[Records from a dataset]
==============================

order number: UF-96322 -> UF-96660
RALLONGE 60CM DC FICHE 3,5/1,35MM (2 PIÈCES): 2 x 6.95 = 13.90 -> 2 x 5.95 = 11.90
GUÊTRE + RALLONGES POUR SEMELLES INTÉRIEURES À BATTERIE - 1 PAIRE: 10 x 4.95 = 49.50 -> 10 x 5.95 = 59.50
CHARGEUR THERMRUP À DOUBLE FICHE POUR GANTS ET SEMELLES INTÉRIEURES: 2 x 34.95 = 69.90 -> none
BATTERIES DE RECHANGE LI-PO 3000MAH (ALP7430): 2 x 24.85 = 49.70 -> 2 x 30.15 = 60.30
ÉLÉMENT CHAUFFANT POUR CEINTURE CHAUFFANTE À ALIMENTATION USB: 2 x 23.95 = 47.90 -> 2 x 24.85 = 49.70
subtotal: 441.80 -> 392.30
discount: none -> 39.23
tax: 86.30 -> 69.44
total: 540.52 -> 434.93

==============================

What to work on
Could you copy exactly the lines from the one containing "RALLONGE 60CM DC" through the end of the records above, and nothing more?

Written solution
RALLONGE 60CM DC FICHE 3,5/1,35MM (2 PIÈCES): 2 x 6.95 = 13.90 -> 2 x 5.95 = 11.90
GUÊTRE + RALLONGES POUR SEMELLES INTÉRIEURES À BATTERIE - 1 PAIRE: 10 x 4.95 = 49.50 -> 10 x 5.95 = 59.50
CHARGEUR THERMRUP À DOUBLE FICHE POUR GANTS ET SEMELLES INTÉRIEURES: 2 x 34.95 = 69.90 -> none
BATTERIES DE RECHANGE LI-PO 3000MAH (ALP7430): 2 x 24.85 = 49.70 -> 2 x 30.15 = 60.30
ÉLÉMENT CHAUFFANT POUR CEINTURE CHAUFFANTE À ALIMENTATION USB: 2 x 23.95 = 47.90 -> 2 x 24.85 = 49.70
subtotal: 441.80 -> 392.30
discount: none -> 39.23
tax: 86.30 -> 69.44
total: 540.52 -> 434.93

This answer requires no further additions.